Leave the pictures out and restate every line below exactly.

━━━━━ Data for this exercise ━━━━━

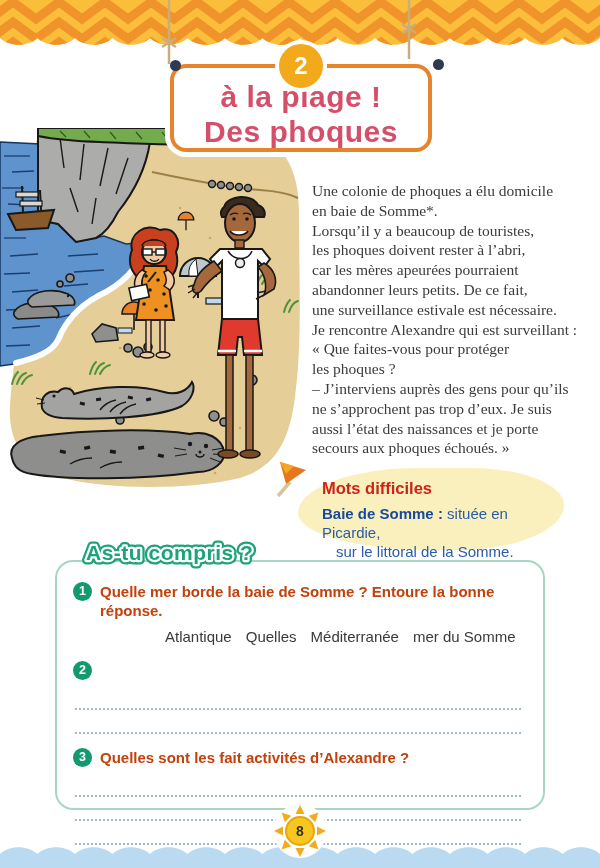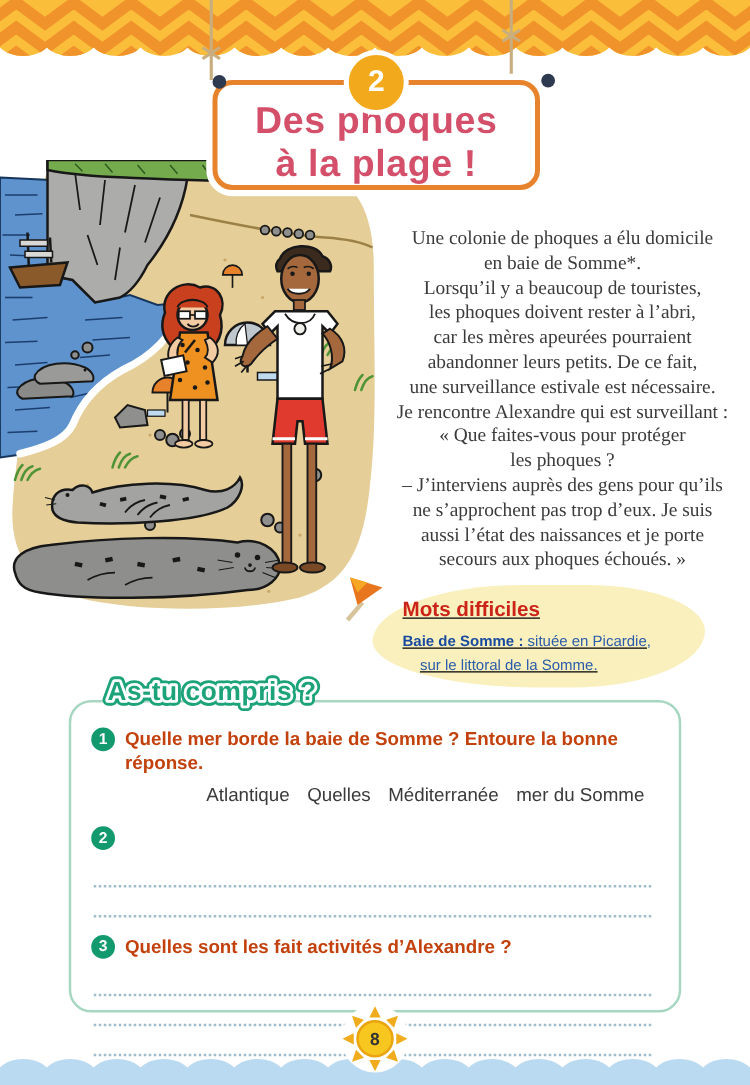--- a/index.html
+++ b/index.html
@@ -96,8 +96,8 @@
   <span class="sign-knot knot-right"></span>
   <div class="sign-badge">2</div>
   <div class="sign-title">
+    <div>à la plage !</div>
     <div>Des phoques</div>
-    <div>à la plage !</div>
   </div>
 </div>
 

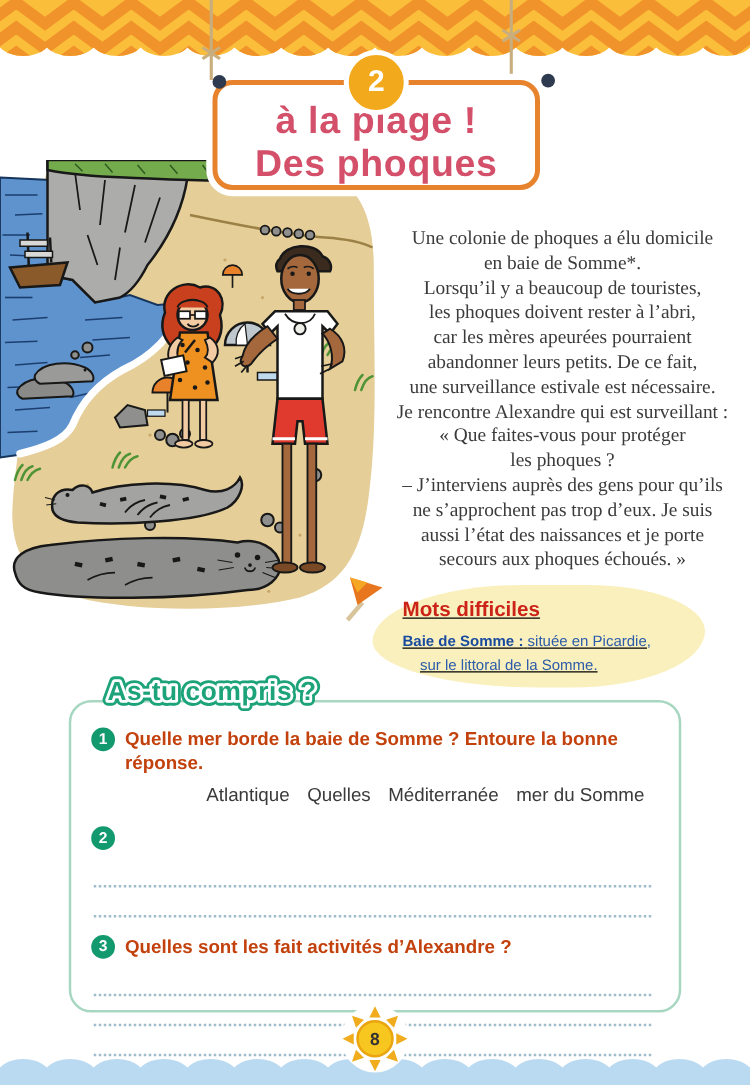--- a/index.html
+++ b/index.html
@@ -31,7 +31,7 @@
   .passage{
     position:absolute;left:312px;top:181px;width:276px;z-index:2;
     font-family:"Liberation Serif",serif;font-size:15.5px;line-height:19.8px;
-    color:#3B3B3B;white-space:pre-line;text-align:center;
+    color:#3B3B3B;white-space:pre-line;
   }
   
   .vocab{

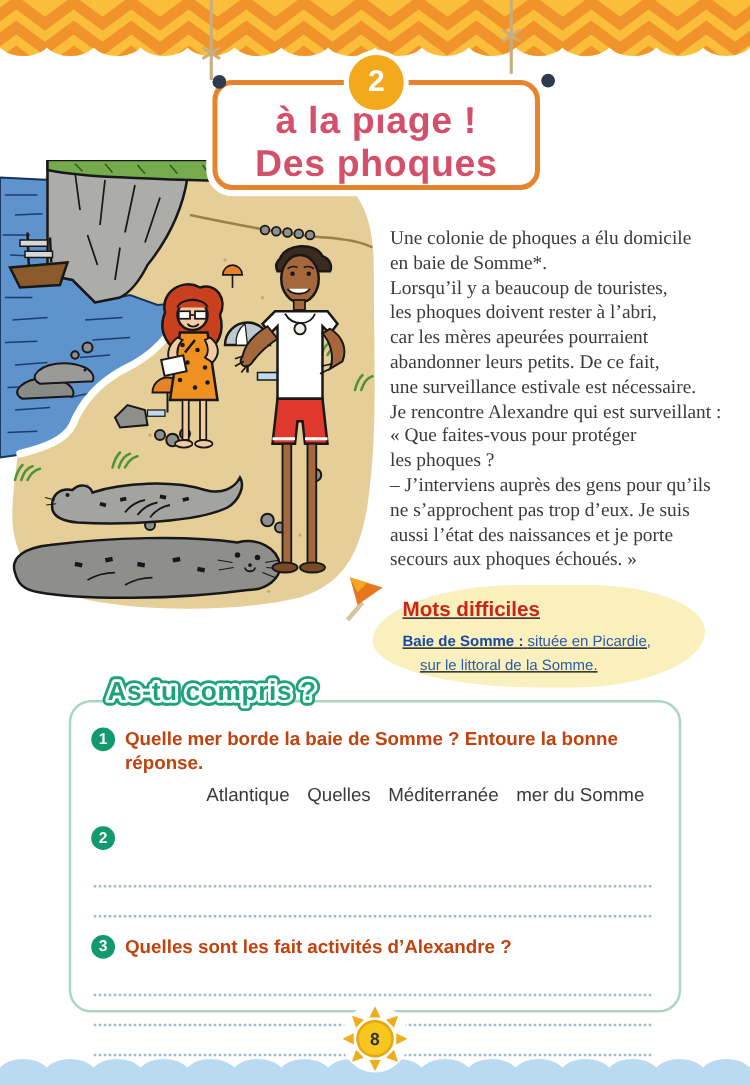--- a/index.html
+++ b/index.html
@@ -37,7 +37,7 @@
   .vocab{
     position:absolute;left:298px;top:468px;width:266px;height:82px;z-index:2;
     background:#FAF0BE;border-radius:45% 35% 40% 50% / 55% 45% 55% 45%;
-    padding:11px 0 0 24px;box-sizing:border-box;text-decoration:underline;
+    padding:11px 0 0 24px;box-sizing:border-box;
   }
   .vocab-flag{position:absolute;left:-22px;top:-10px;}
   .vocab-title{color:#CC2318;font-weight:bold;font-size:16.5px;margin-bottom:6px;}

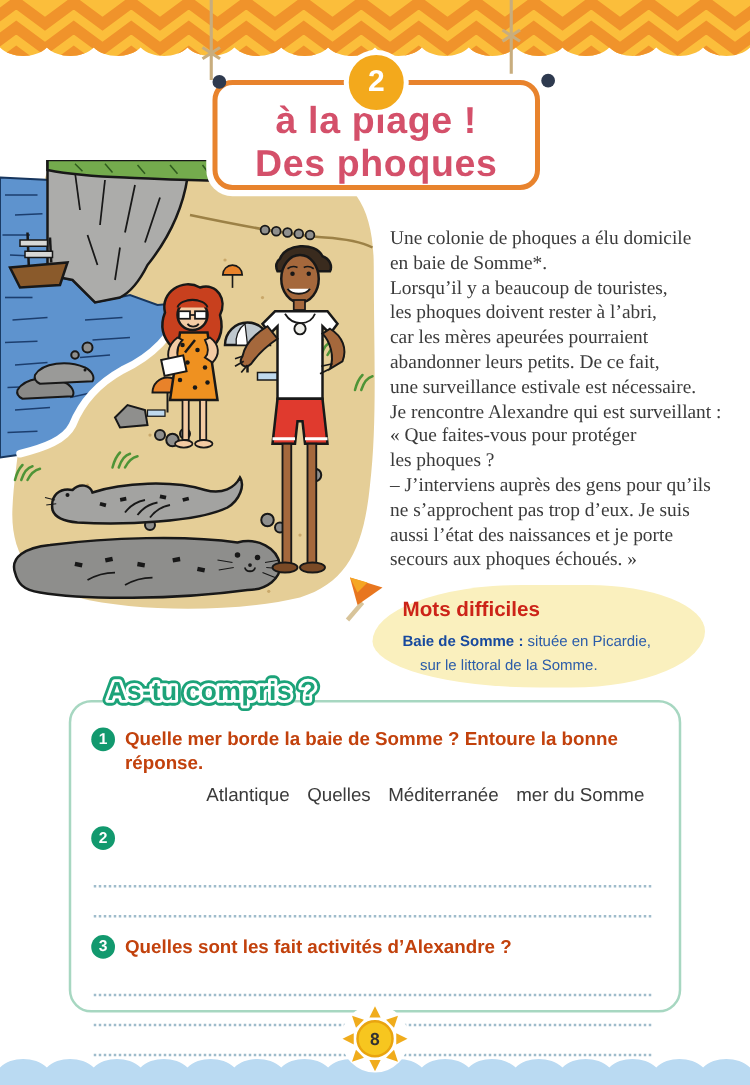--- a/index.html
+++ b/index.html
@@ -41,7 +41,7 @@
   }
   .vocab-flag{position:absolute;left:-22px;top:-10px;}
   .vocab-title{color:#CC2318;font-weight:bold;font-size:16.5px;margin-bottom:6px;}
-  .vocab-line{font-size:12px;color:#2B5CA9;line-height:19px;}
+  .vocab-line{font-size:15px;color:#2B5CA9;line-height:19px;}
   .vocab-term{font-weight:bold;color:#17499E;}
   .vocab-line2{padding-left:14px;}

━━━━━

__Answer for the task__.
--- a/index.html
+++ b/index.html
@@ -96,8 +96,8 @@
   <span class="sign-knot knot-right"></span>
   <div class="sign-badge">2</div>
   <div class="sign-title">
+    <div>à la plage !</div>
     <div>Des phoques</div>
-    <div>à la plage !</div>
   </div>
 </div>
 

--- a/index.html
+++ b/index.html
@@ -31,7 +31,7 @@
   .passage{
     position:absolute;left:312px;top:181px;width:276px;z-index:2;
     font-family:"Liberation Serif",serif;font-size:15.5px;line-height:19.8px;
-    color:#3B3B3B;white-space:pre-line;text-align:center;
+    color:#3B3B3B;white-space:pre-line;
   }
   
   .vocab{

--- a/index.html
+++ b/index.html
@@ -37,7 +37,7 @@
   .vocab{
     position:absolute;left:298px;top:468px;width:266px;height:82px;z-index:2;
     background:#FAF0BE;border-radius:45% 35% 40% 50% / 55% 45% 55% 45%;
-    padding:11px 0 0 24px;box-sizing:border-box;text-decoration:underline;
+    padding:11px 0 0 24px;box-sizing:border-box;
   }
   .vocab-flag{position:absolute;left:-22px;top:-10px;}
   .vocab-title{color:#CC2318;font-weight:bold;font-size:16.5px;margin-bottom:6px;}

--- a/index.html
+++ b/index.html
@@ -41,7 +41,7 @@
   }
   .vocab-flag{position:absolute;left:-22px;top:-10px;}
   .vocab-title{color:#CC2318;font-weight:bold;font-size:16.5px;margin-bottom:6px;}
-  .vocab-line{font-size:12px;color:#2B5CA9;line-height:19px;}
+  .vocab-line{font-size:15px;color:#2B5CA9;line-height:19px;}
   .vocab-term{font-weight:bold;color:#17499E;}
   .vocab-line2{padding-left:14px;}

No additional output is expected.